ABOUT THIS TASK - No pictures belong in the copy. Retype exactly, and only, the stretch of lines below from the one with "margin-left: 22px ->" through the one with "margin-left: 18px ->".

[Opening DATASET EXCERPTS section]

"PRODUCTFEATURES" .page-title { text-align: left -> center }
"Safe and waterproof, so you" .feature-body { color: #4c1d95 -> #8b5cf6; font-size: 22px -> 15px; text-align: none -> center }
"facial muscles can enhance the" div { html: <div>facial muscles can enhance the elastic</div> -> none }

[Closing DATASET EXCERPTS section]
[Opening DATASET EXCERPTS section]

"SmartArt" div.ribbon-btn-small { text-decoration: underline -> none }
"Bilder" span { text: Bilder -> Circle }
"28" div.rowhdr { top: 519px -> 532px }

[Closing DATASET EXCERPTS section]
[Opening DATASET EXCERPTS section]

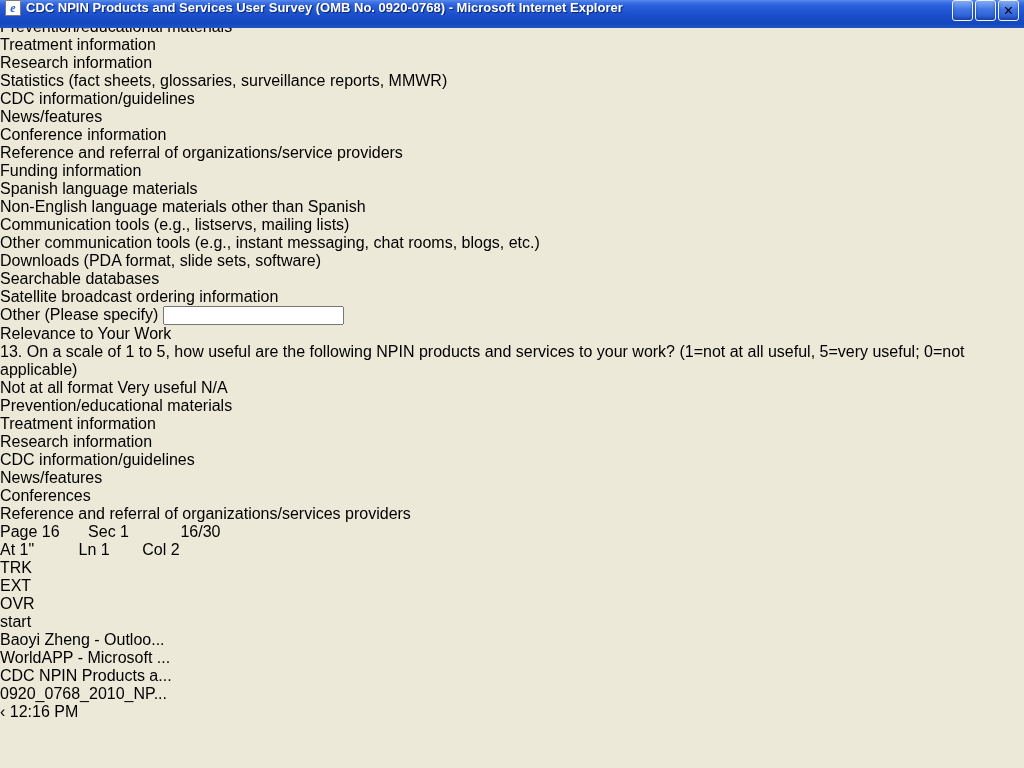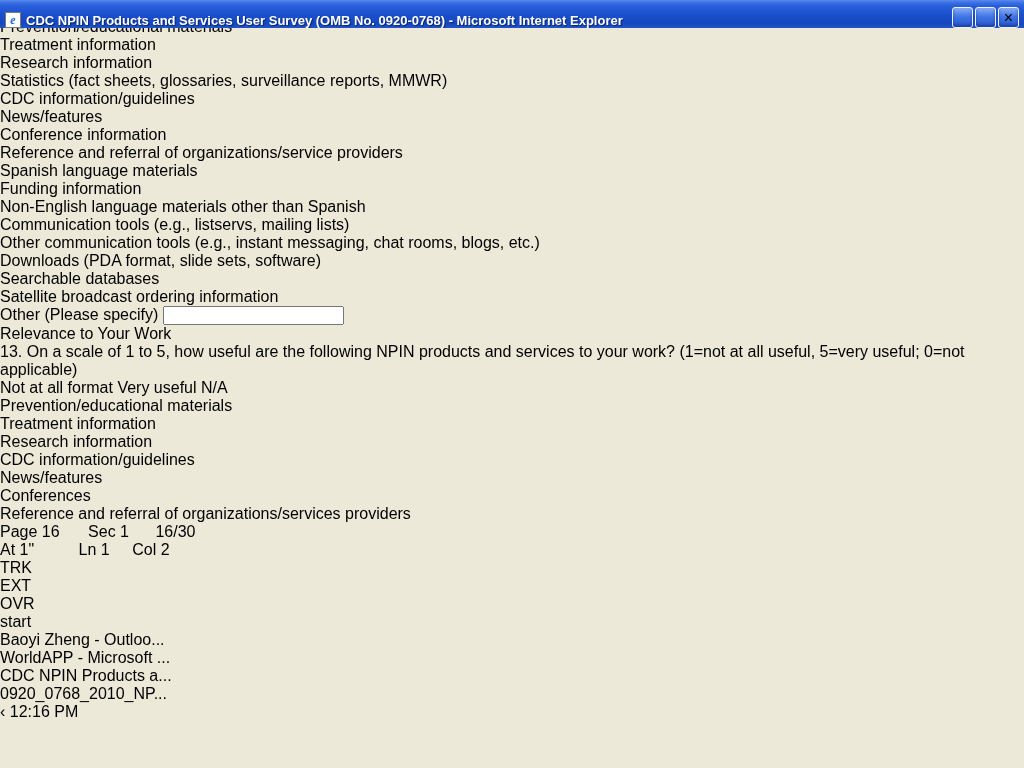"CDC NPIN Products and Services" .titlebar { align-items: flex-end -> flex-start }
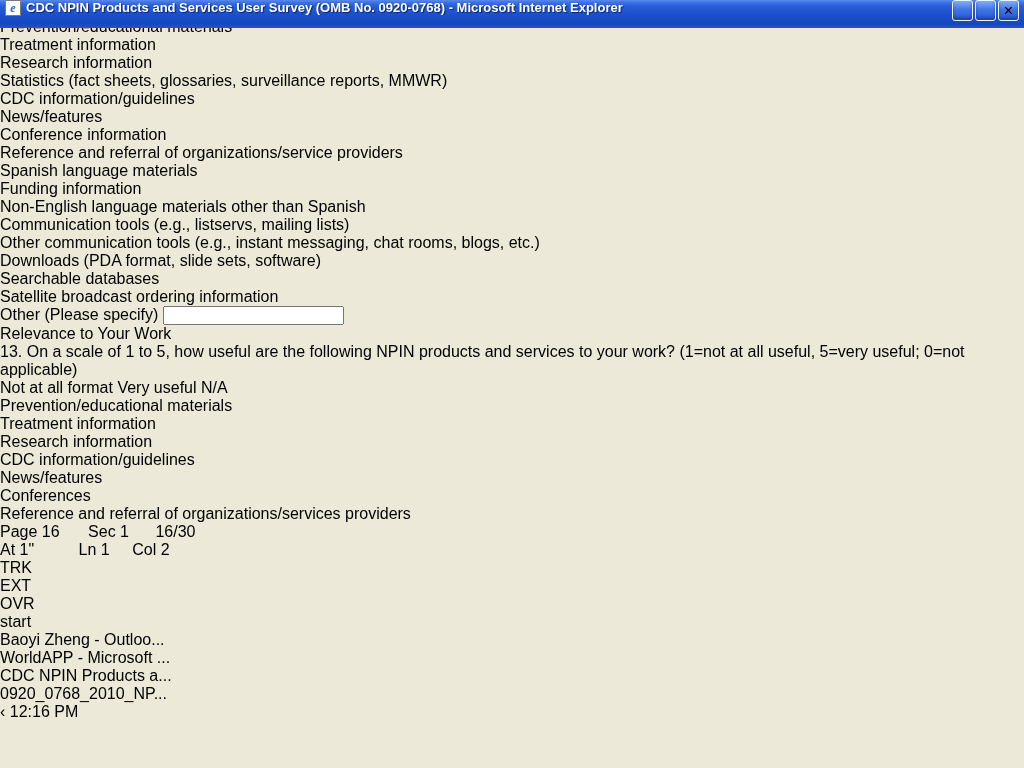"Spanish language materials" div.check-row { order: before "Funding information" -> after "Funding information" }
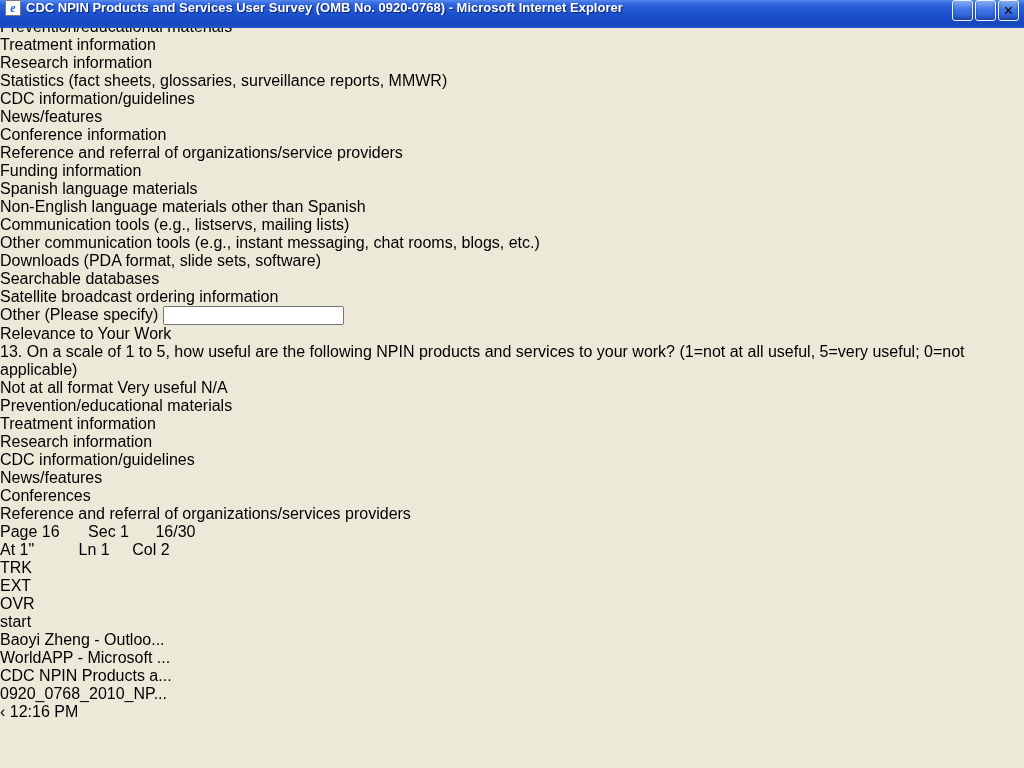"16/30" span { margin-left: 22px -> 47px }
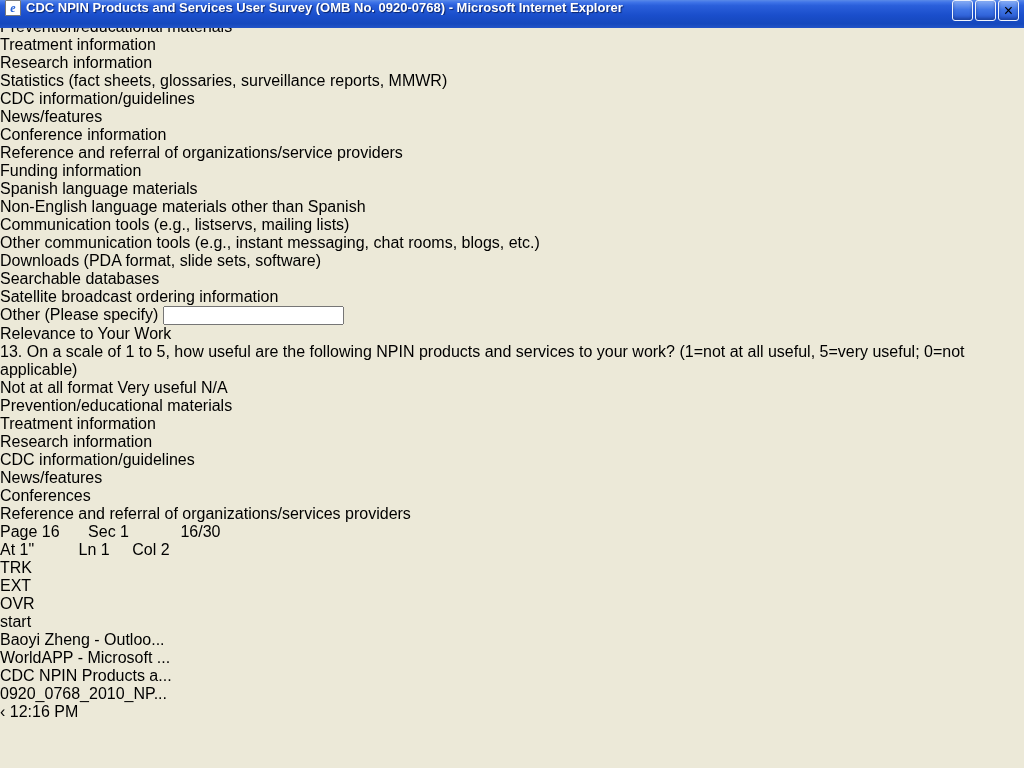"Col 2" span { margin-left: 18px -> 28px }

[Closing DATASET EXCERPTS section]

EXPECTED ANSWER -
"16/30" span { margin-left: 22px -> 47px }
"Col 2" span { margin-left: 18px -> 28px }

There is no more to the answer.